Actually, we're not super inclined to do six hours of driving to sit inside and watch the rain, either, even though we were also planning to eat raspberry pie, which is not available in the city.  I have a strong feeling we would regret staying home, but Pete has a strong feeling he will regret not staying home where we have air conditioning and he has a very good point: every other time it has been hot and rainy at our cottage (or just hot), it's really hard to sleep.

If we stay home, I can play with this:

it's the last installment of the Twisted Fiber Art club I couldn't stop myself from joining this summer, and it's 50% silk, so yum to that.

(I should have titled this post, "Mary has no willpower whatsoever", shouldn't I.)

(Yeah, the bunny endorses that conclusion, what with being evidence of last year's lack of willpower.)

Anyhoo, since I promised myself I would spin the fiber from this club very quickly, which is to say within days of its arrival, I could take advantage of being in the city with my wheel to make good on that commitment.

Or I could nap,
or clean up the condo, which still looks like the site of a not very recent explosion of paper,
or just watch TV and knit through the chompy sock I'm working on,
or go to the Farmer's Market and toy with the idea of buying ingredients for some form of pie,
or read through my new decorating magazine,
or - did I say nap?  Because I would totally enjoy a nap.

Hope you have a great weekend whatever you end up doing, and I'll see you Monday!

Wednesday, August 17, 2016

A good place for artists

While we were in Bancroft last week we stopped into a used bookstore with a small display of prints by local artists, and I couldn't leave without this framed print of three chickadees in a snow-covered tree:

I suppose it might look a bit weird to me in summer and fall, but it just called out to be hung over my desk in the new house, so I can look at these cute birds all the time and imagine ridiculous things they're saying to each other, the way I do with my embarrassingly large collection of Jellycat rabbits.

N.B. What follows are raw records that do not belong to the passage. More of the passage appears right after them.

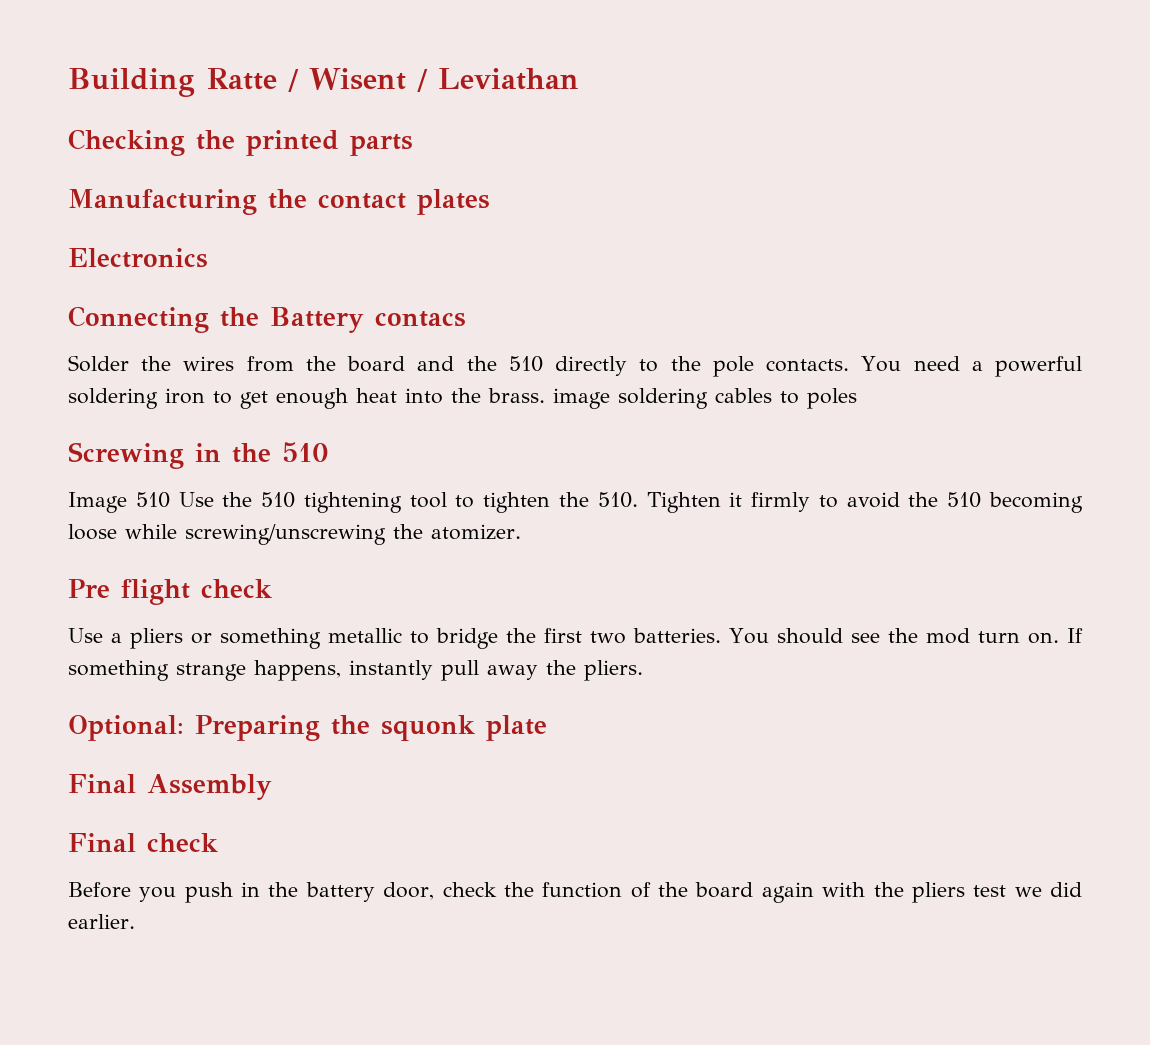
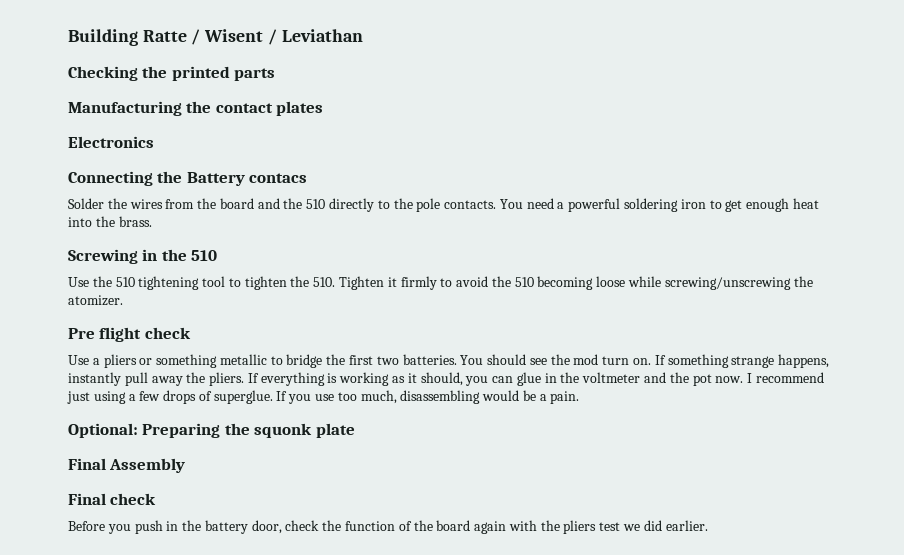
[553,388,857,409] image soldering cables to poles -> (152, 221) none
[68,492,170,513] Image 510 -> (218, 255) none
(643, 670) none -> [247,372,824,386] [67,390,580,404] If everything is working as it should, you can glue in the voltmeter and the pot now. I recommend just using a few drops of superglue. If you use too much, disassembling would be a pain.

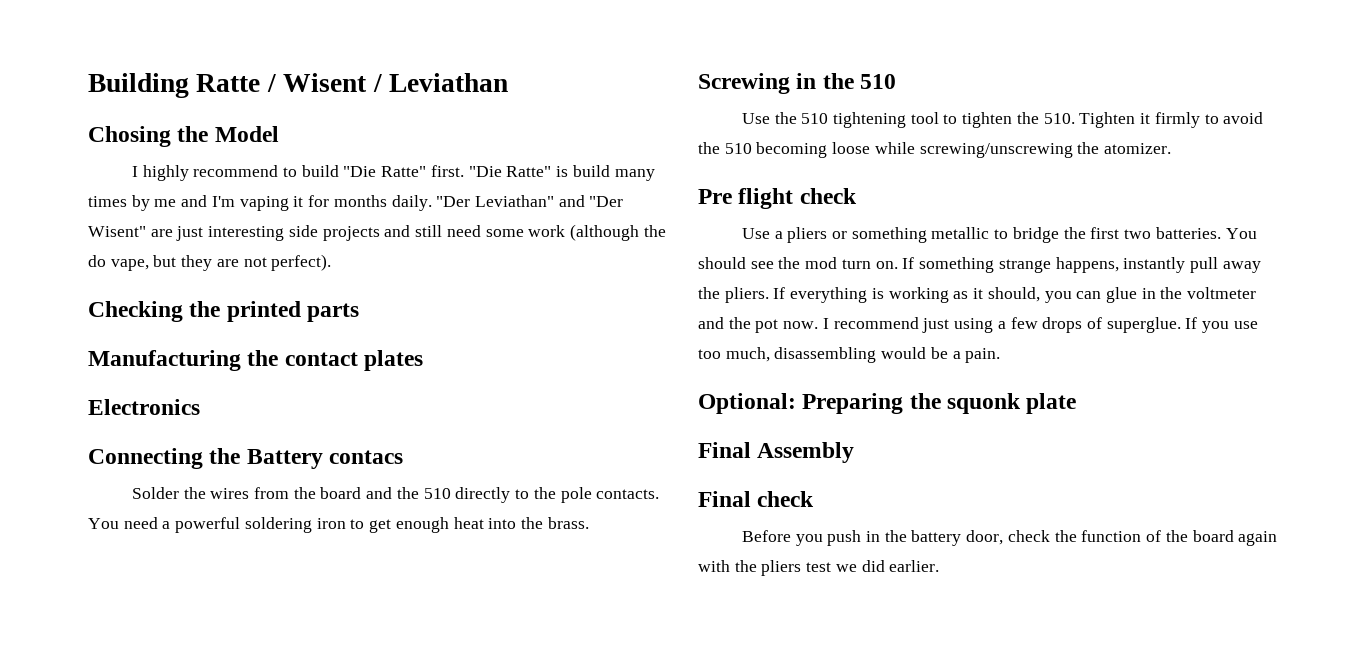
(363, 35) none -> [88,126,279,147] [131,165,655,181] [88,195,624,211] [88,224,666,241] [88,254,332,271] // Chosing the Model // I highly recommend to build "Die Ratte" first. "Die Ratte" is build many times by me and I'm vaping it for months daily. "Der Leviathan" and "Der Wisent" are just interesting side projects and still need some work (although the do vape, but they are not perfect).

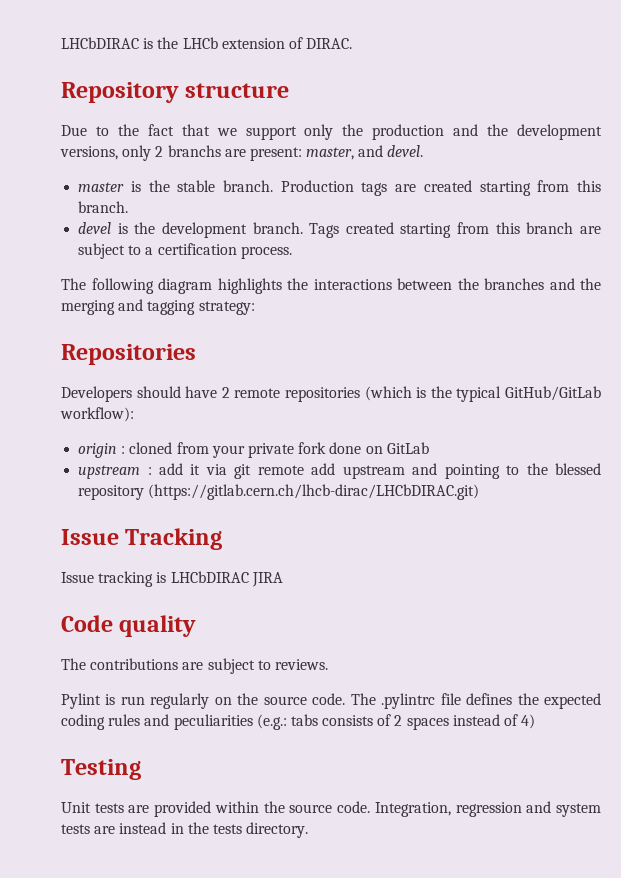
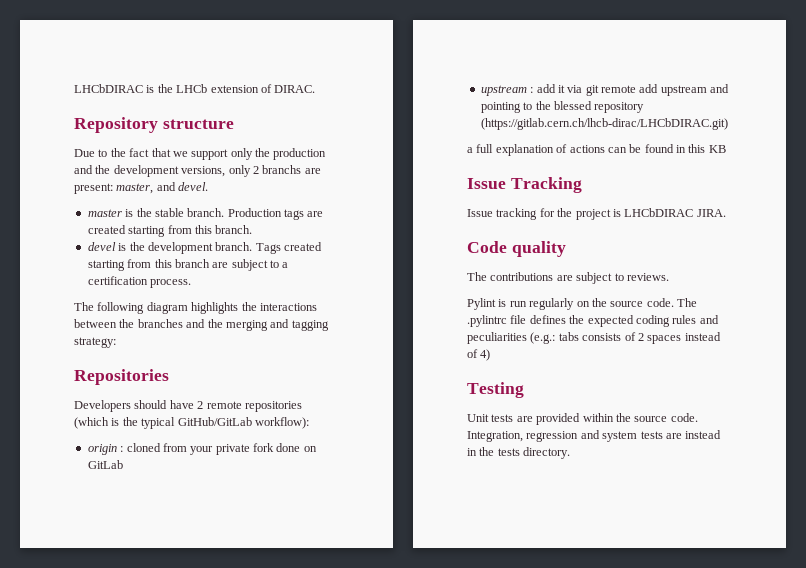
(480, 492) none -> [467,144,726,156] // a full explanation of actions can be found in this KB
(154, 579) none -> [539,208,611,220] for the project
[251,572,283,587] JIRA -> [696,209,726,217] JIRA.

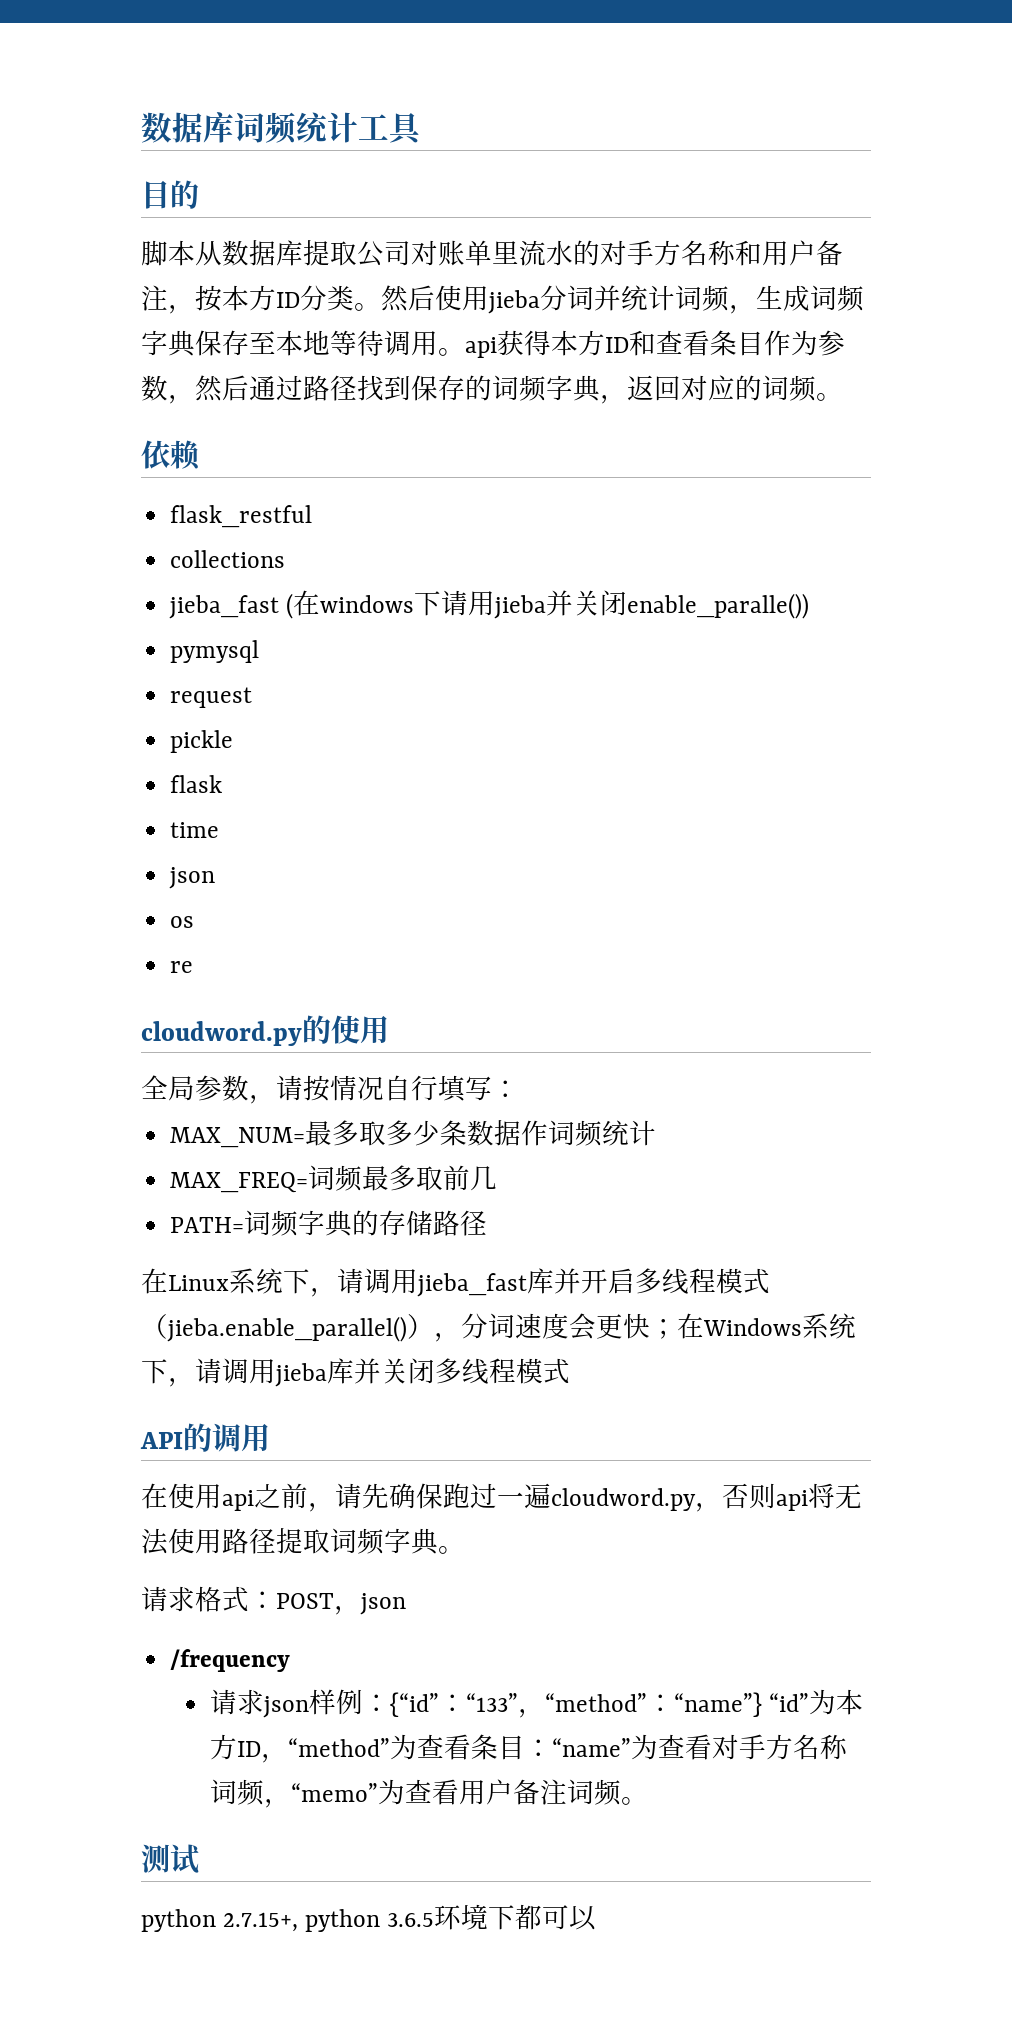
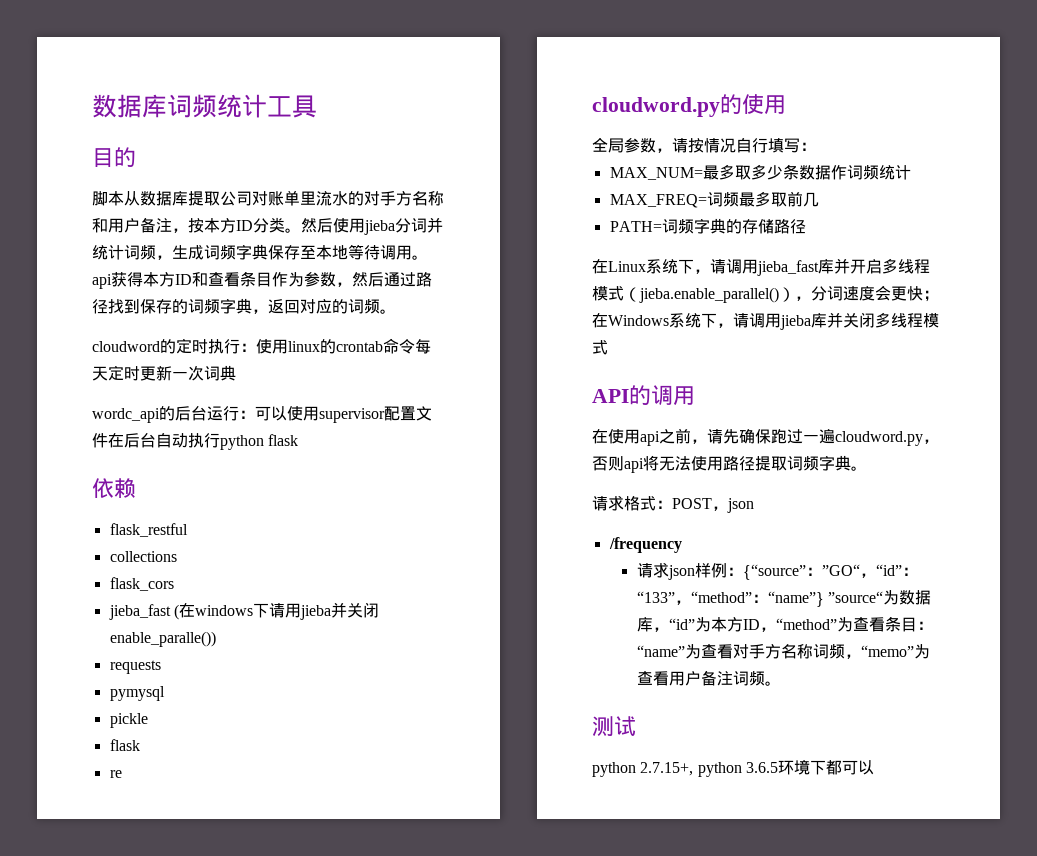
(843, 397) none -> [92,338,431,354] [92,365,236,381] [92,406,432,423] [92,433,299,450] // cloudword的定时执行：使用linux的crontab命令每天定时更新一次词典 // wordc_api的后台运行：可以使用supervisor配置文件在后台自动执行python flask
(286, 559) none -> [109,577,174,591] // flask_cors
(810, 606) none -> [109,660,161,674] // requests
[170,687,253,708] // request -> (165, 693) none
[170,822,220,838] [169,867,216,889] [170,916,195,928] // time // json // os -> (140, 745) none
[390,1692,440,1717] {“id” -> [742,564,902,580] {“source”：”GO“，“id”
(763, 1704) none -> [828,590,932,605] [636,617,669,632] ”source“为数据库，

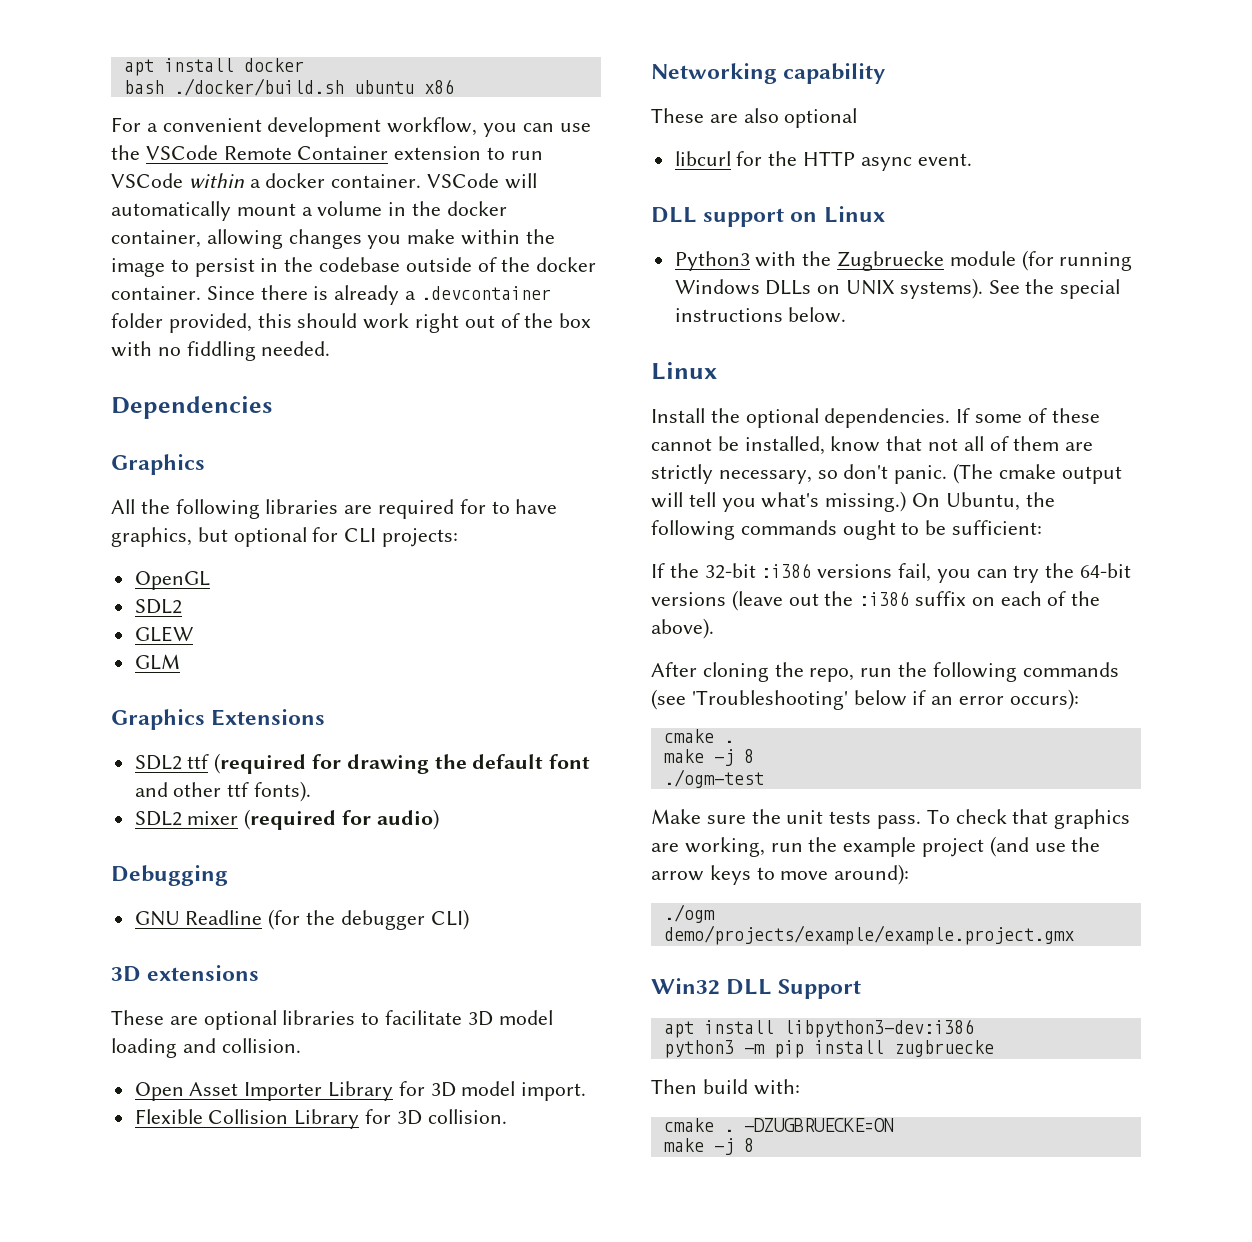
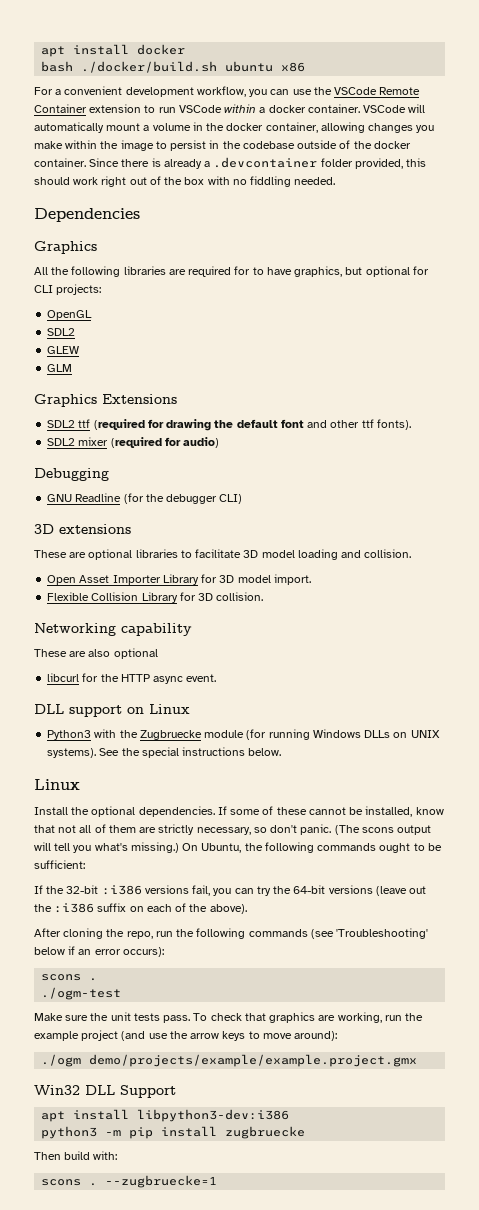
[998,464,1056,479] cmake -> [361,827,394,833] scons
[663,729,734,743] [663,749,754,766] cmake . // make -j 8 -> [41,974,98,981] scons .
[663,1118,894,1132] [663,1138,754,1155] cmake . -DZUGBRUECKE=ON // make -j 8 -> [41,1175,218,1188] scons . --zugbruecke=1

There's always more room for cute in my world.

This is the same shop where I found the birch tree print I showed you yesterday, by the same artist - Ketha Newman.

I'm looking forward to seeing this framed and hung up somewhere in the house... we will have very little wall space for art, but the birch is so narrow I am certain to find a place to tuck it in.  And I know I will stop often wherever we do hang it, to look at all the little details she painted.

The week before, we had an early supper at the local fish and chips shop (so, so delicious) and our server, who is a potter, mentioned that she settled in Bancroft later in life, after living in Toronto and Prince Edward County.  She said she never felt quite at home until she found Bancroft, and I agreed - there's just something about it that's especially lovely.

A river runs through town and that helps, I think - rivers are always moving, which is mesmerizing to sit beside.  Also, the hills and forest surrounding it are incredible, like nothing else.  I took pictures and posted them last summer so if you missed that and want to see what I mean, click here.

The day I found the prints we'd gone back for another meal at the fish and chip shop and I bought one of Saidie's pottery pieces - just a simple leaf that could serve as a dish or just something lovely to hold in your hand.

Saidie will be participating in a studio tour this fall in the Bancroft area, along with Ketha, and I wish we could go... maybe we will, if the timing works out.

As for the little leaf dish?  Sadly its future is pretty utilitarian...

But I will get to look at it and hold it every day, and that's how art should be treated, don't you think?

Tuesday, August 16, 2016

Context isn't everything

I noticed something last week, when I spotted some pretty clouds and grabbed my chance to take a picture of them...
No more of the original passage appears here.